Practical Considerations and Common Pitfalls

Choosing the Correct Control Group

The most common mistake is misspecifying the control. In scipy.stats.dunnett(), the control must be the first positional argument. Double-check by printing group means before running the test:

# Always verify your groups before testing
print("Group means (control should match your expectations):")
for name, data in [('Control', control), ('10mg', dose_10mg), 
                    ('20mg', dose_20mg), ('40mg', dose_40mg)]:
    print(f"  {name}: {data.mean():.2f}")

Handling Unequal Sample Sizes

Dunnett’s test handles unequal sample sizes, but power decreases when groups are imbalanced. If your control group is much smaller than treatment groups, consider whether your design is optimal:

# Check for balance
group_sizes = df.groupby('group').size()
print(f"Sample sizes: {group_sizes.to_dict()}")

if group_sizes.std() / group_sizes.mean() > 0.2:
    print("Warning: Substantial imbalance detected. Consider implications for power.")

When Assumptions Are Violated

If normality is questionable, check with Shapiro-Wilk:

# Test normality for each group
for group in df['group'].unique():
    data = df[df['group'] == group]['score']
    stat, p = stats.shapiro(data)
    print(f"{group}: Shapiro-Wilk p = {p:.4f}")

For non-normal data with similar distributions, consider the Kruskal-Wallis test followed by Dunn’s test with Bonferroni correction. For heterogeneous variances, Welch’s ANOVA followed by Games-Howell might be more appropriate, though you lose the specific control-comparison focus.

Don’t Forget the Preliminary ANOVA

Running Dunnett’s test without first confirming an overall effect is poor practice.

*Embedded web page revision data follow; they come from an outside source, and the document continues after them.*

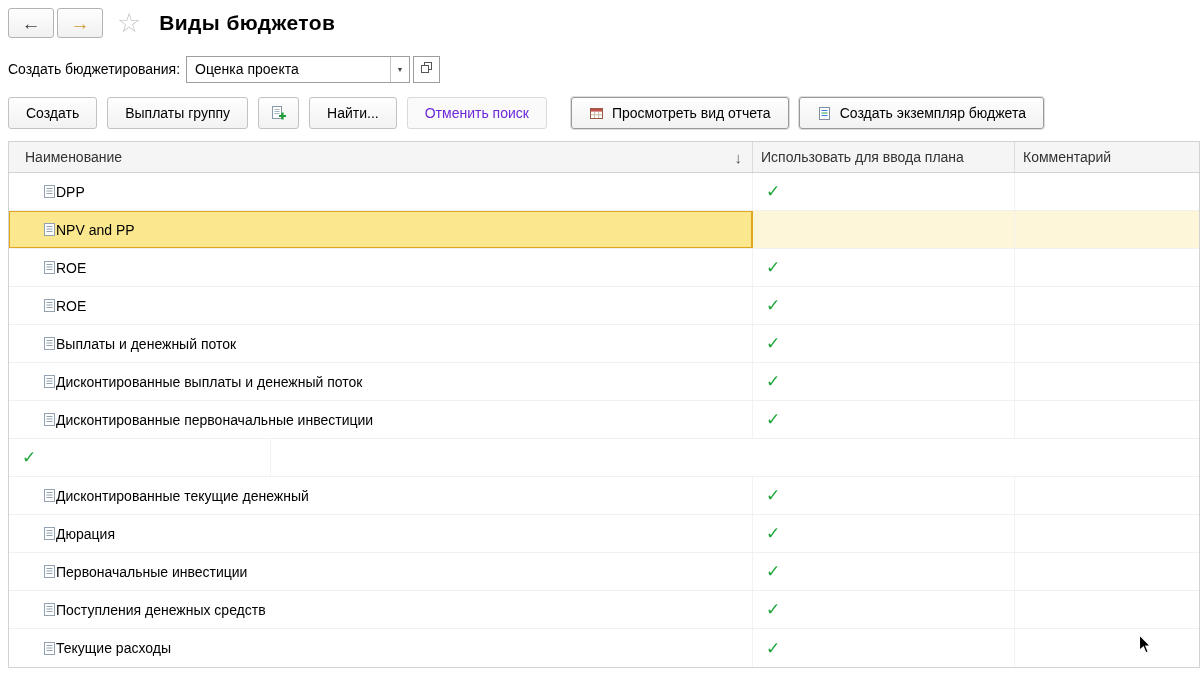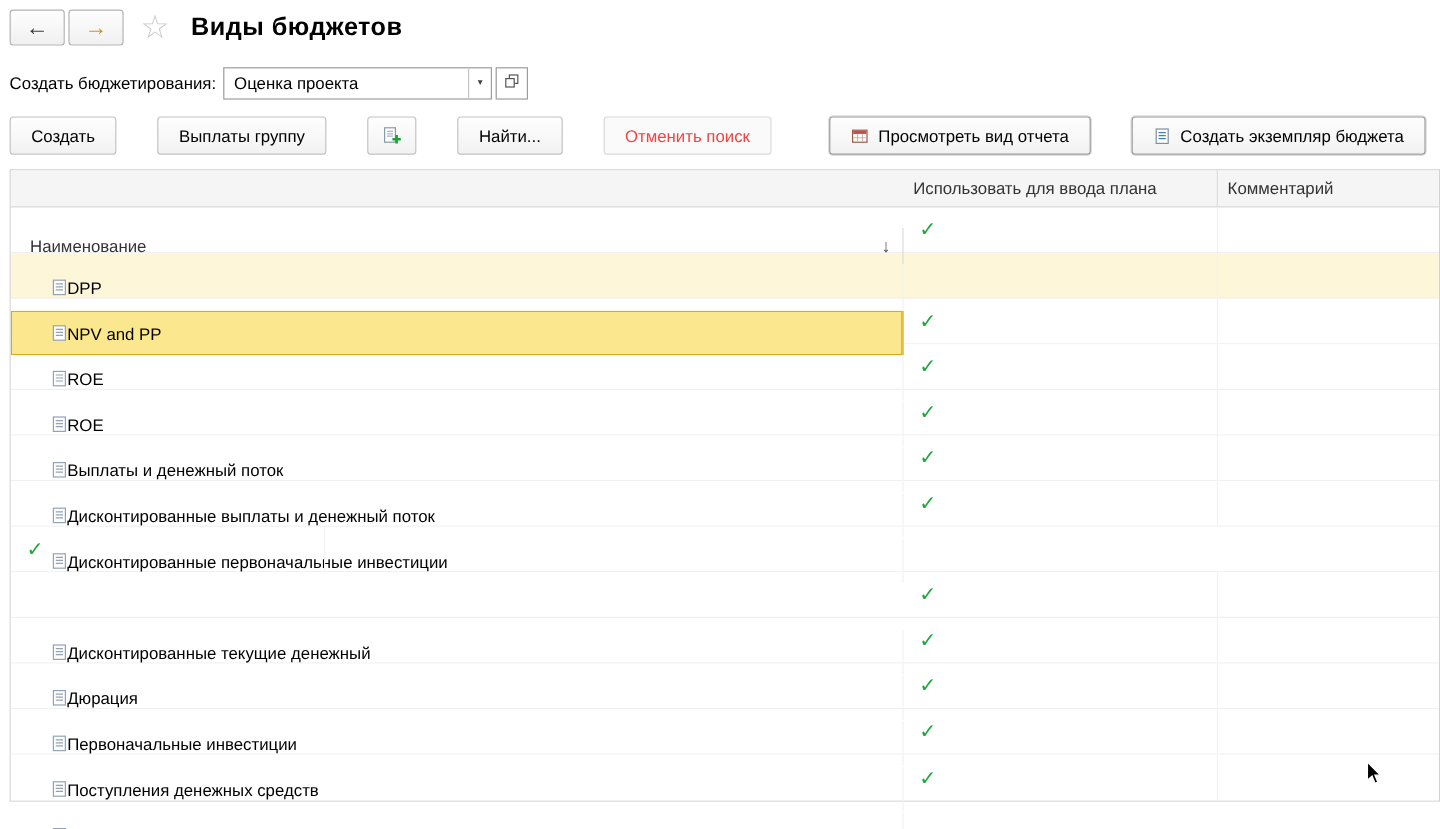--- a/index.html
+++ b/index.html
@@ -32,7 +32,7 @@
   .openbtn { margin-left:3px; width:27px; height:27px; border:1px solid #9d9d9d; background:#fff; display:flex; align-items:center; justify-content:center; padding:0; cursor:pointer; }
 
   
-  .toolbar { position:absolute; top:97px; left:8px; display:flex; align-items:center;gap:24px; }
+  .toolbar { position:absolute; top:97px; left:8px; display:flex; align-items:center; }
   .btn {
     height:32px; border:1px solid #c2c2c2; border-radius:3px;
     background:linear-gradient(#fefefe,#f2f2f2); font-size:14px; font-family:inherit;

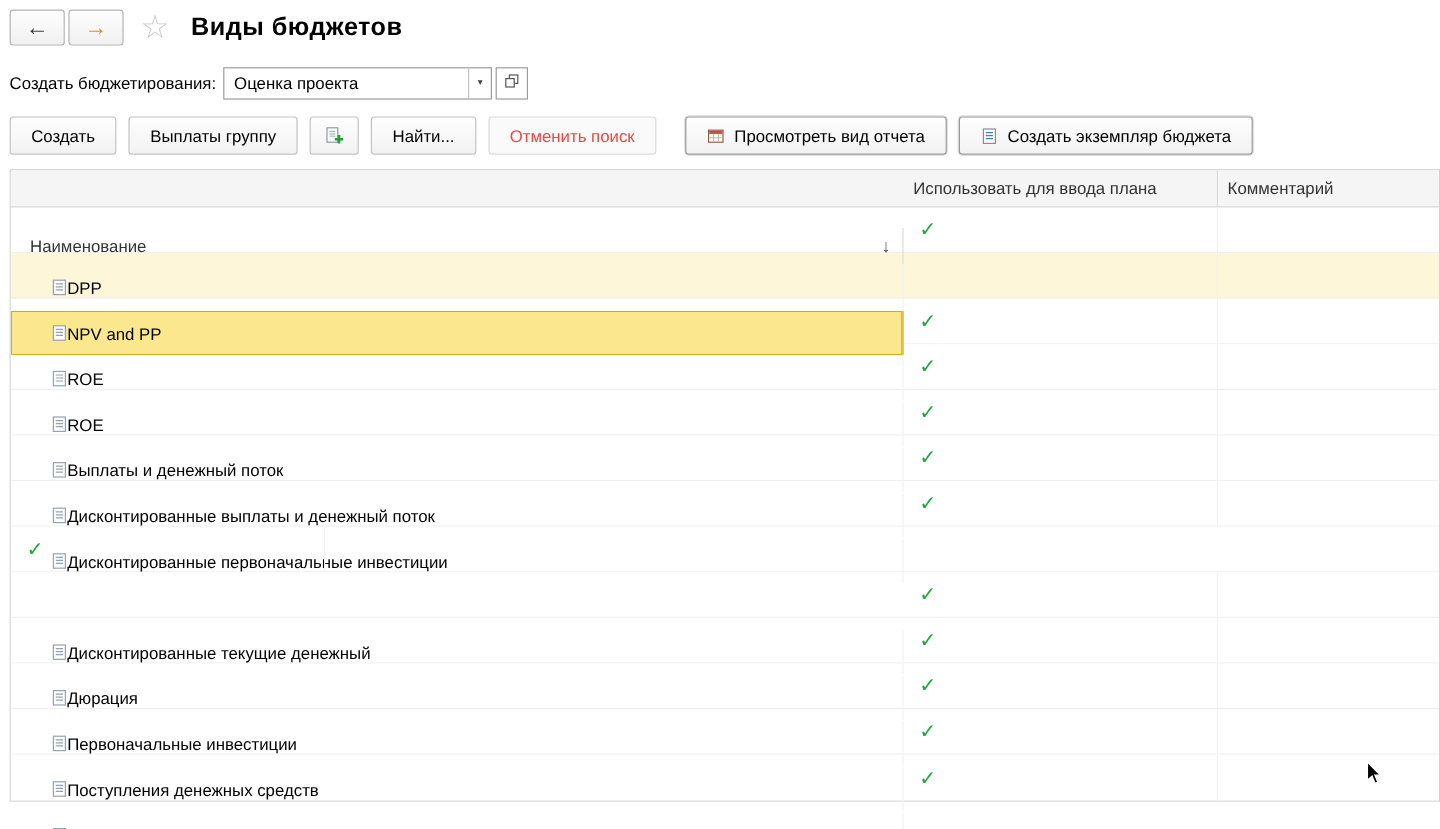--- a/index.html
+++ b/index.html
@@ -40,7 +40,7 @@
     white-space:nowrap;
   }
   .btn + .btn { margin-left:10px; }
-  .btn.disabled { color:#ef4444; border-color:#dadada; background:#fafafa; cursor:default; }
+  .btn.disabled { color:#6d28d9; border-color:#dadada; background:#fafafa; cursor:default; }
   .btn.icon-only { padding:0 11px; }
   .btn.emph { border-color:#9a9a9a; box-shadow:0 0 0 1px #dedede; }
   .btn.gap-before { margin-left:24px; }

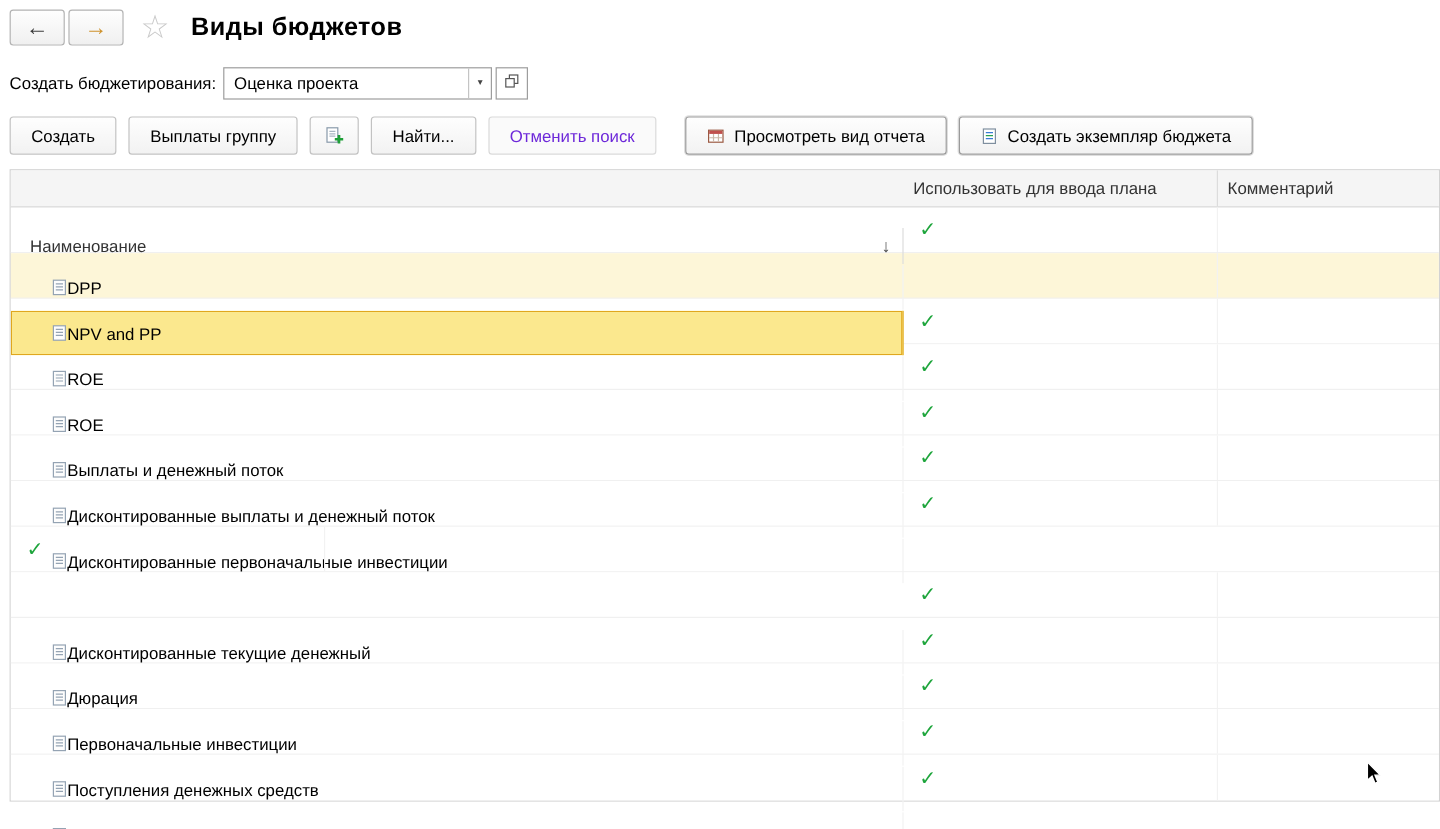--- a/index.html
+++ b/index.html
@@ -50,7 +50,7 @@
   .grid { position:absolute; top:141px; left:8px; width:1192px; border:1px solid #d2d2d2; background:#fff; }
   .ghead { display:flex; height:31px; background:#f5f5f5; border-bottom:1px solid #d2d2d2; font-size:14px; color:#333; }
   .hc { display:flex; align-items:center; height:100%; }
-  .c1 { width:744px;margin-top:48px; }
+  .c1 { width:744px; }
   .c2 { width:262px; }
   .c3 { flex:1; }
   .hc.c1 { padding:0 10px 0 16px; justify-content:space-between; border-right:1px solid #dcdcdc; }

Always start with ANOVA:

# One-way ANOVA first
f_stat, anova_p = stats.f_oneway(control, dose_10mg, dose_20mg, dose_40mg)
print(f"ANOVA: F = {f_stat:.2f}, p = {anova_p:.4f}")

if anova_p >= 0.05:
    print("No significant overall effect. Post-hoc tests may not be appropriate.")

Dunnett’s test is a focused, powerful tool when your research question involves comparing treatments to a control. Use it instead of broader post-hoc tests when that’s genuinely your question—you’ll get more statistical power and clearer answers.